One of the great aspects of my job is that it allows me to survey different approaches to wine experience in many countries (Sue and I are in South Africa this month, for example, being wine tourists for a while before I speak at a conference here). Today’s column is the first in a short series on Extreme Wine Experiences based on fieldwork we did in Australia a few months ago.
The Rockford Experience
Our first stop is Rockford Wines on Krondorf Road near Tanunda in the Borossa Valley. The wines we tasted were extremely good (including the iconic Basket Press Shiraz, of course, and the much admired sparkling Black Shiraz), but that’s not what made this an extreme wine experience.
The winery itself has a sense of place, with the shady trees, rustic stonework, corrugated steel roofs and very much still in use pioneer-era vintage equipment in the shed and cellar. Very atmospheric both outside and in, where fireplaces were lit to take off the chill. There’s a comfortable personality to the place that reflects the personality of the founder and winemaker, Robert O’Callaghan, who was nice enough to spend some time with us.
The members of the Rockford wine club are called Stonewallers and the name is significant on several levels. The winery has plenty of rustic stone walls, which I suppose is the obvious reference. But the Stonewallers are more than parts of the scenery — they are meant to be and seem to feel themselves to be a part of a family or perhaps the solid foundation of the operation.
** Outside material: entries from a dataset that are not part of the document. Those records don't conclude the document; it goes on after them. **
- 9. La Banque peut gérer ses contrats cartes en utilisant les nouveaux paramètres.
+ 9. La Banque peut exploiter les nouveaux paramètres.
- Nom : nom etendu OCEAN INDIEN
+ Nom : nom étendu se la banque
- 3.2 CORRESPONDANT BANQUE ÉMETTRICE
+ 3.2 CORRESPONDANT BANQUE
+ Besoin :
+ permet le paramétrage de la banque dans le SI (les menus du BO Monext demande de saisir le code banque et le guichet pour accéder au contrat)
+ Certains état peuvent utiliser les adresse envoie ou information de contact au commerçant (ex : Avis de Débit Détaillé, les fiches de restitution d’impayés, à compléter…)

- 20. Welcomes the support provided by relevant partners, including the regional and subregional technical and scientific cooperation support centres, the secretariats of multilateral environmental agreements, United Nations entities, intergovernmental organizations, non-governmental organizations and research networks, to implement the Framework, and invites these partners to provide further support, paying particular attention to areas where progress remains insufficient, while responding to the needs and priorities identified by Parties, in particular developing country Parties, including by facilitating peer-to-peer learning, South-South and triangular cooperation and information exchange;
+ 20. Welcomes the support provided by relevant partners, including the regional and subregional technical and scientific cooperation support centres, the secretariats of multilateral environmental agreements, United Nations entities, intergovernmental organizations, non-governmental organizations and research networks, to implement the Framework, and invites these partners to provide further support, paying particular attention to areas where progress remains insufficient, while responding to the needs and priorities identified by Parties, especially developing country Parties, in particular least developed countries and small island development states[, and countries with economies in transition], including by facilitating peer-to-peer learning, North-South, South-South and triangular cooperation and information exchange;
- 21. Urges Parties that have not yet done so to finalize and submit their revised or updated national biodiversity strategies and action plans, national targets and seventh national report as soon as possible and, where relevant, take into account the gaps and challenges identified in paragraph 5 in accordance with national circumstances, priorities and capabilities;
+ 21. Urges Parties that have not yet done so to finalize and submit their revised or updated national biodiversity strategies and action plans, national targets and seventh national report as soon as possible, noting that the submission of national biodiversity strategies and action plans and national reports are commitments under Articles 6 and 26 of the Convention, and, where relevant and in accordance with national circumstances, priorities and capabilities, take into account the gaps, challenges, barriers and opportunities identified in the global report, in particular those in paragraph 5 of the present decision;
Membership is limited as it often is in such cases, and wines are allocated. But, as O’Callaghan explained to us, the point of the club is to reward long-time supporters of the winery and to cultivate a long term relationship rather than to cash in on short term sales. You need to purchase from the winery for a number of years before you might be invited into the club and then it is the persistence of your commitment rather than the size of the transaction that is rewarded.
An Inherited Trait?
Some folks of relatively modest means are members, for example. We were told of families who saved up a little at a time over the year so that they might splurge at Christmas on their allocated half-dozen bottles of festive sparkling Black Shiraz. The club stood by members having temporary fiscal troubles. And, yes, there had been some talk about whether Stonewallers could bequeath their memberships to favored heirs.
We happened to visit on the afternoon of one of the regular Stonewaller lunches, where members are invited to dine (at their own expense) in the winery and to enjoy the wines, the food and the company of fellow members. Back at our vineyard bed and breakfast (Blickinstal, on Rifle Range Road in Bethany) that evening we found that the other guests had come some distance in the middle of the week for the specific purpose of attending that luncheon. There was a very strong sense of belonging among these folks, with one couple — the newest Stonewaller initiates — still almost giddy at their good fortune.
You can just imagine what ambassadors they must be, with their insider tales and first person accounts, and how well they must represent the wines and the winery to others. The atmosphere thus created seems to extend to wines not on the allocation-only list.
The O’Callaghans seem to have created a destination winery in an unlikely location half way up a dusty road a few kilometers outside of Tanunda. The thing that makes it extreme is that everything — the place, the values, the commitment to long term relationships — is at once so perfectly calculated and so completely authentic.
This is a place that knows what it is and seems to draw together people who wish to share — through wine and fellowship — those characteristics. So that’s extreme wine experience lesson one: wine and family. What’s next? A history lesson.
Thanks to the O’Callaghans for spending time with us. Thanks to Diana Phibbs for steering us to this fascinating experience.